Sometimes you want to go big and go home. That’s where this supreme pizza recipe comes in. Made with all the classic toppings right in your own oven, it’s indulgent-feeling while still managing some balance and restraint. You’ll:

  • Start with homemade dough, if you like (or not! no judgment)
  • Spread on some thick, super-flavorful sauce
  • Sprinkle on the perfect blend of cheeses
  • Add meat meat meat and razor-thin veggies
  • Bake to perfection and serve with minimal fuss

What you’ll need

Here’s a glance at the ingredients you’ll need to make this recipe.

ingredients in bowls

The base

  • You can start with purchased pizza dough or make your own. I’ve linked my favorite recipe for New York-style crust below. This recipe works with any size and style of pizza you’d like to make.
  • You’ll make a nice, thick sauce by stirring together equal parts marinara and tomato paste. This gives you tons of flavor and no unwanted moisture.
  • A combination of shredded low-moisture mozzarella and good-quality grated parmesan provides a gently amplified version of that classic cheese pizza vibe. This combo is easy to work with as long as you don’t overdo it. Shred and grate the cheeses yourself to avoid additives that will prevent your pizza from tasting and behaving its best.
  • An equal mixture of cornmeal and semolina flour works beautifully to help your pizza slide onto and off of the peel.

The meat

  • Here’s how to make really good sausage pizza topping. It’s easy, and you can do it well in advance (and even freeze it) if you like.
  • Sliced pepperoni and ham from the deli section complete the supreme pizza meat trifecta. I use honey baked or black forest ham for the tiniest hint of barely-perceptible sweetness to offset all the savory elements. You can add sliced meatballs if you happen to have some left over — I typically don’t.

The veggies

  • Cremini mushrooms (baby bellas) are low in moisture and high in flavor. My preferred method is to slice them razor-thin and use them raw. Thin slices cook nicely in the time it takes to bake the pizza. If you prefer thicker slices, sauté the mushrooms in advance.
  • Green pepper and red onion, sliced very thin, feel imperative on a supreme pizza, as do good old sliced black olives from a can, drained well. Of course, no topping is ever really imperative — so omit or swap as you see fit.

How to make it

Here’s an overview of what you’ll do to make a fabulous supreme pizza. You can see the steps in action in the video that accompanies this post, and get all the details in the recipe card below.

step by step
  1. Prep your work surface, stretch the dough, and spread on some sauce.
  2. Evenly sprinkle with the cheeses.
  3. Add the meats and veggies.
  4. Bake until dough is cooked through, then slice and serve right away. That’s it!

Pizza protips

Here are a few secrets to success with homemade pizza.

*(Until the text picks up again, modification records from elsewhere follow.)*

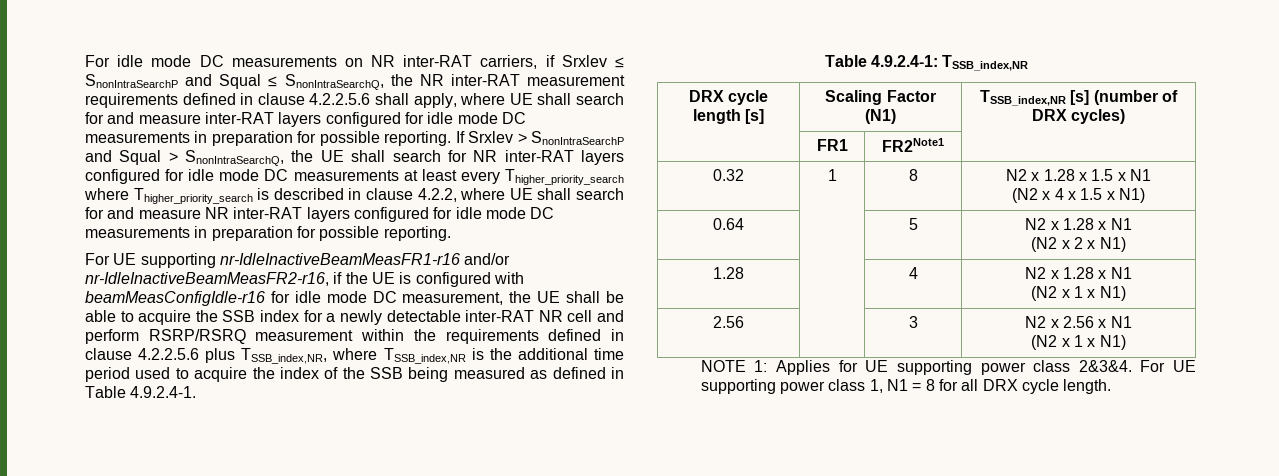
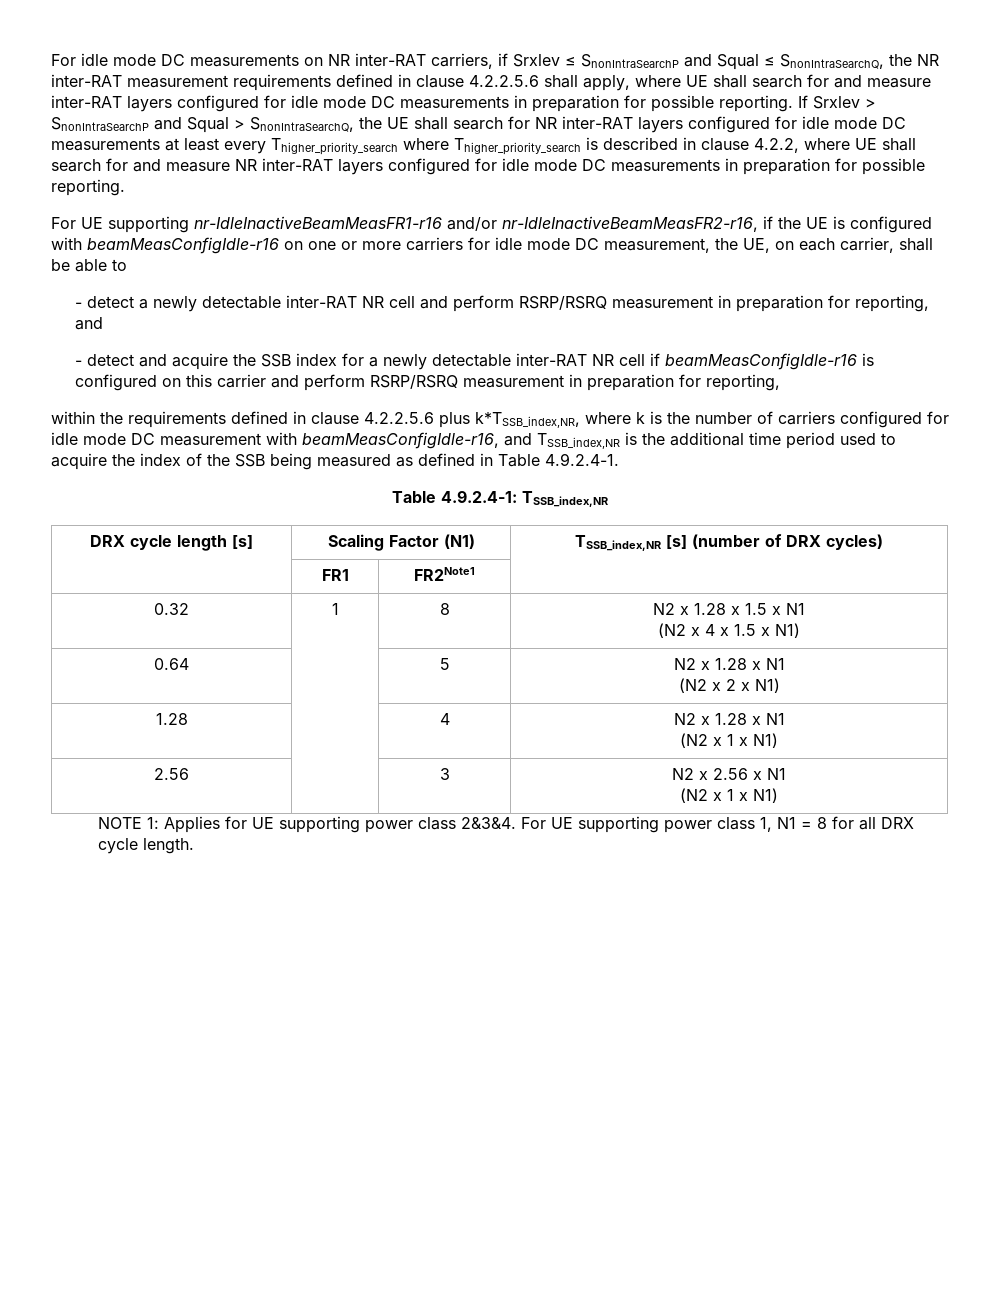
- For UE supporting nr-IdleInactiveBeamMeasFR1-r16 and/or nr-IdleInactiveBeamMeasFR2-r16, if the UE is configured with beamMeasConfigIdle-r16 for idle mode DC measurement, the UE shall be able to acquire the SSB index for a newly detectable inter-RAT NR cell and perform RSRP/RSRQ measurement within the requirements defined in clause 4.2.2.5.6 plus TSSB_index,NR, where TSSB_index,NR is the additional time period used to acquire the index of the SSB being measured as defined in Table 4.9.2.4-1.
+ For UE supporting nr-IdleInactiveBeamMeasFR1-r16 and/or nr-IdleInactiveBeamMeasFR2-r16, if the UE is configured with beamMeasConfigIdle-r16 on one or more carriers for idle mode DC measurement, the UE, on each carrier, shall be able to
+ - detect a newly detectable inter-RAT NR cell and perform RSRP/RSRQ measurement in preparation for reporting, and
+ - detect and acquire the SSB index for a newly detectable inter-RAT NR cell if beamMeasConfigIdle-r16 is configured on this carrier and perform RSRP/RSRQ measurement in preparation for reporting,
+ within the requirements defined in clause 4.2.2.5.6 plus k*TSSB_index,NR, where k is the number of carriers configured for idle mode DC measurement with beamMeasConfigIdle-r16, and TSSB_index,NR is the additional time period used to acquire the index of the SSB being measured as defined in Table 4.9.2.4-1.

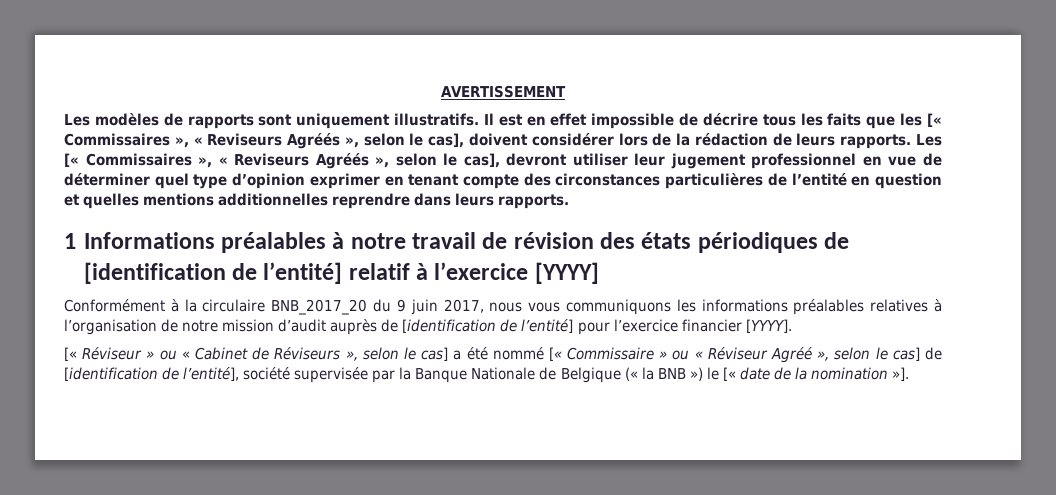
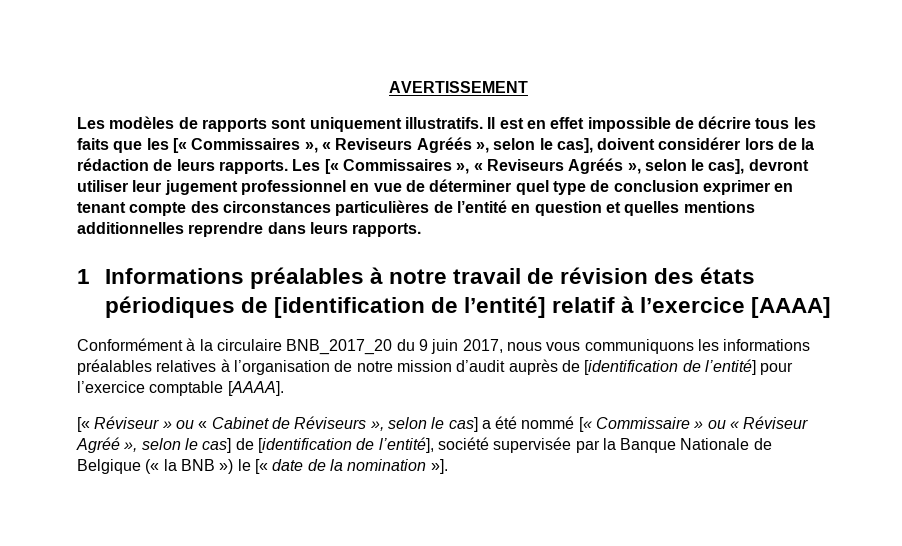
- Les [« Commissaires », « Reviseurs Agréés », selon le cas], devront utiliser leur jugement professionnel en vue de déterminer quel type d’opinion exprimer en tenant compte des circonstances particulières de l’entité en question et quelles mentions additionnelles reprendre dans leurs rapports.
+ Les [« Commissaires », « Reviseurs Agréés », selon le cas], devront utiliser leur jugement professionnel en vue de déterminer quel type de conclusion exprimer en tenant compte des circonstances particulières de l’entité en question et quelles mentions additionnelles reprendre dans leurs rapports.
- 1 Informations préalables à notre travail de révision des états périodiques de [identification de l’entité] relatif à l’exercice [YYYY]
+ 1 Informations préalables à notre travail de révision des états périodiques de [identification de l’entité] relatif à l’exercice [AAAA]
- Conformément à la circulaire BNB_2017_20 du 9 juin 2017, nous vous communiquons les informations préalables relatives à l’organisation de notre mission d’audit auprès de [identification de l’entité] pour l’exercice financier [YYYY].
+ Conformément à la circulaire BNB_2017_20 du 9 juin 2017, nous vous communiquons les informations préalables relatives à l’organisation de notre mission d’audit auprès de [identification de l’entité] pour l’exercice comptable [AAAA].

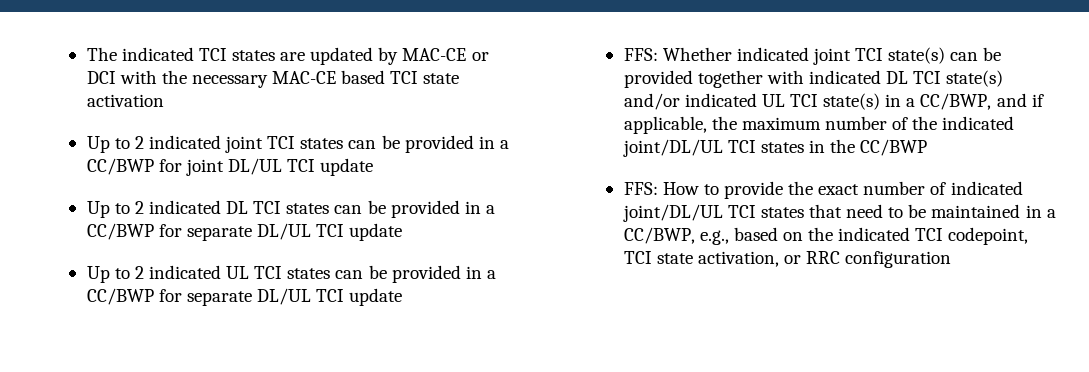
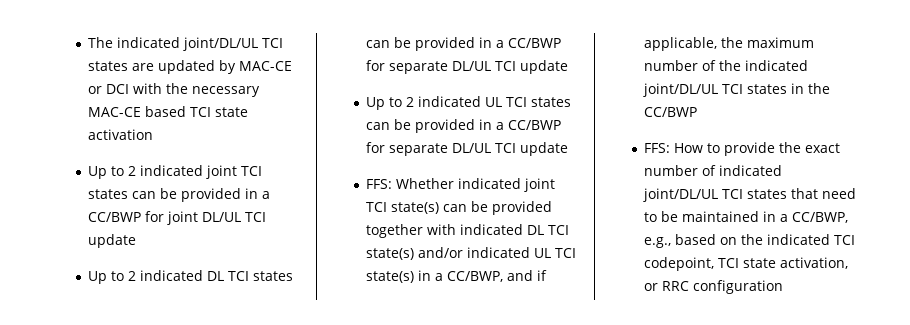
- The indicated TCI states are updated by MAC-CE or DCI with the necessary MAC-CE based TCI state activation
+ The indicated joint/DL/UL TCI states are updated by MAC-CE or DCI with the necessary MAC-CE based TCI state activation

  • You can use purchased or homemade pizza dough. Here’s my favorite recipe for New York-style crust. It makes two 14-inch pies or four 10-inch pies.
  • Use thick sauce. Mixing one part marinara with one part tomato paste creates a spreadable, rich-tasting sauce that won’t slosh around.
  • A combination of shredded low-moisture mozzarella and really good grated parmesan adds tons of flavor and classic cheesy vibes. If you’d like to work with fresh mozzarella, keep in mind that it adds a lot of moisture, and use it sparingly.
  • Top your pizzas judiciously. If you share my more-is-more inclinations, this can be harder than it sounds. But it’s important to exercise a bit of restraint to yield the best possible pizzas.
  • Transferring your pizza onto a peel and into the oven takes a bit of practice, and that’s okay. You can use a mixture of cornmeal and semolina flour or, if baking in a regular home oven, a piece of parchment. The process gets easier over time. I recommend this metal peel or this wooden one.
  • If using your oven, crank it up as high as it goes (typically 500-550°F), with a rack in the center. Consider investing in a pizza stone, which retains heat like a dream and helps you create crisp, tender crust.
  • If you’re looking for a countertop pizza oven, I recommend the Breville Smart Oven Pizzaiolo. It’s pricey and takes up quite a bit of counter space, but it gets much hotter than a home oven and really enables you make pro-level pizza at home.

Expert tips and FAQs

What does supreme pizza mean, anyway?

As with many American food traditions, this term has somewhat nebulous roots that ended up being co-opted by the corporate world. At many pizza places, “supreme” has long meant “with all the toppings we offer.” In the late 1970s, Pizza Hut popularized a pizza of this name with pepperoni, seasoned pork, beef, mushrooms, green pepper, and onions.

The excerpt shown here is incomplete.